If you get a compilation error which refers to freetype2 in the /opt/X11/ I found it easy to delete XQuartz installing matplotlib and then reinstall XQuartz.

Or use:

export PKG_CONFIG_PATH=/usr/local/Cellar/freetype/2.6_1/lib/pkgconfig/:/usr/local/Cellar/libpng/1.6.19/lib/pkgconfig/

Note that the versions may be different.

Installing Scipy from source on Linux

A full description on how to install the scipy on Linux from source can be found at this address, be aware that the compilation of the math-atlas and lapack libraries takes a long time.

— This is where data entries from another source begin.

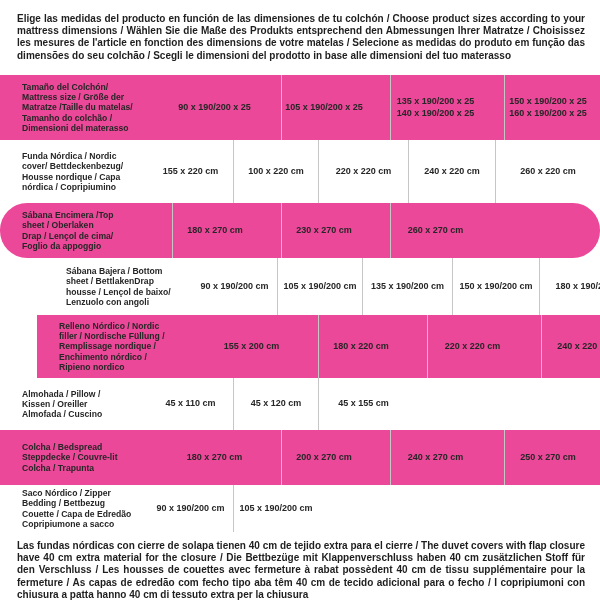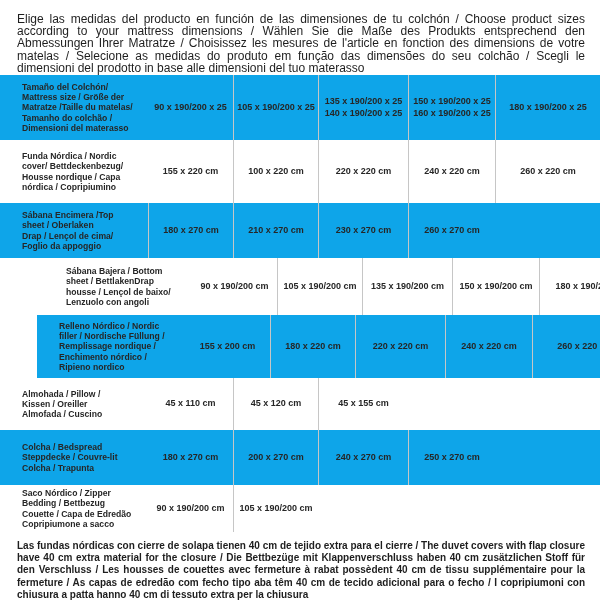--- a/index.html
+++ b/index.html
@@ -21,8 +21,8 @@
     top: 13px;
     left: 17px;
     right: 15px;
-    font-size: 12px;
-    font-weight: normal;
+    font-size: 10px;
+    font-weight: bold;
     line-height: 12.2px;
     text-align: justify;
     color: #1e1e1e;

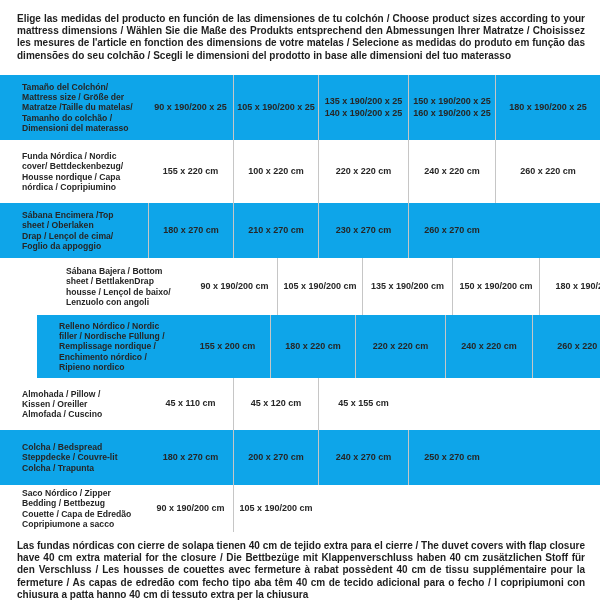--- a/index.html
+++ b/index.html
@@ -38,7 +38,7 @@
     grid-template-columns: 148px 85px 85px 90px 87px 105px;
     width: 600px;
   }
-  .t-row.striped { background: #0ea5e9; }
+  .t-row.striped { background: #ec4899; gap: 24px; }
   .cell {
     display: flex;
     align-items: center;

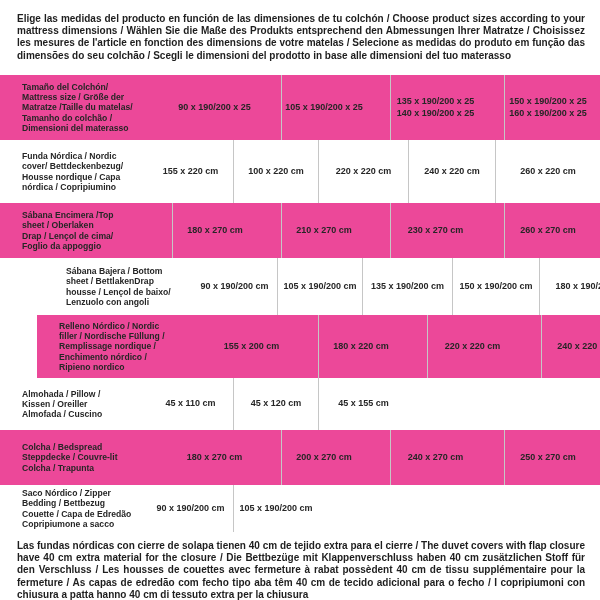--- a/index.html
+++ b/index.html
@@ -107,7 +107,7 @@
         <div class="cell value divided">240 x 220 cm</div>
         <div class="cell value divided">260 x 220 cm</div>
       </div>
-      <div class="t-row striped" style="height: 55px;">
+      <div class="t-row striped" style="height: 55px; border-radius: 27px;">
         <div class="cell label">Sábana Encimera /Top
 sheet / Oberlaken
 Drap / Lençol de cima/

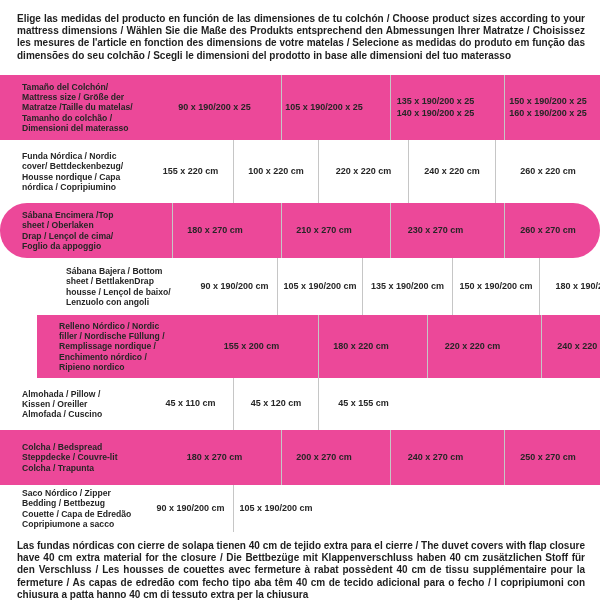--- a/index.html
+++ b/index.html
@@ -113,7 +113,6 @@
 Drap / Lençol de cima/
 Foglio da appoggio</div>
         <div class="cell value divided">180 x 270 cm</div>
-        <div class="cell value divided">210 x 270 cm</div>
         <div class="cell value divided">230 x 270 cm</div>
         <div class="cell value divided">260 x 270 cm</div>
       </div>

Installation in a virtual environment:

# create virtual environment, if needed, otherwise activate the one desired
virtualenv venv
source venv/bin/activate
# create temporary directory to compile math-atlas and lapack
mkdir dep-build; cd dep-build
tar xfvj download
mkdir build; cd build
../configure -Fa alg -fPIC --with-netlib-lapack-tarfile=../../lapack.tgz --prefix=$VIRTUAL_ENV
cd lib; make shared; make ptshared; cd ..
make install

This will compile math-atlas with full lapack support in the virtual environment; change the –prefix=$VIRTUAL_ENV to –prefix=$HOME if you want to install the dependencies in you home directory.


Not all packages are required to use the part of the library, but it’s recommended to install all of them. Requirements are bound to change, but pandas, scipy, numpy, pysam and matplotlib are the bases of the library.

To avoid problems with the system installation, I suggest using the excellent virtualenv. This will avoid problems with installing packages system-wide and breaking a working installation.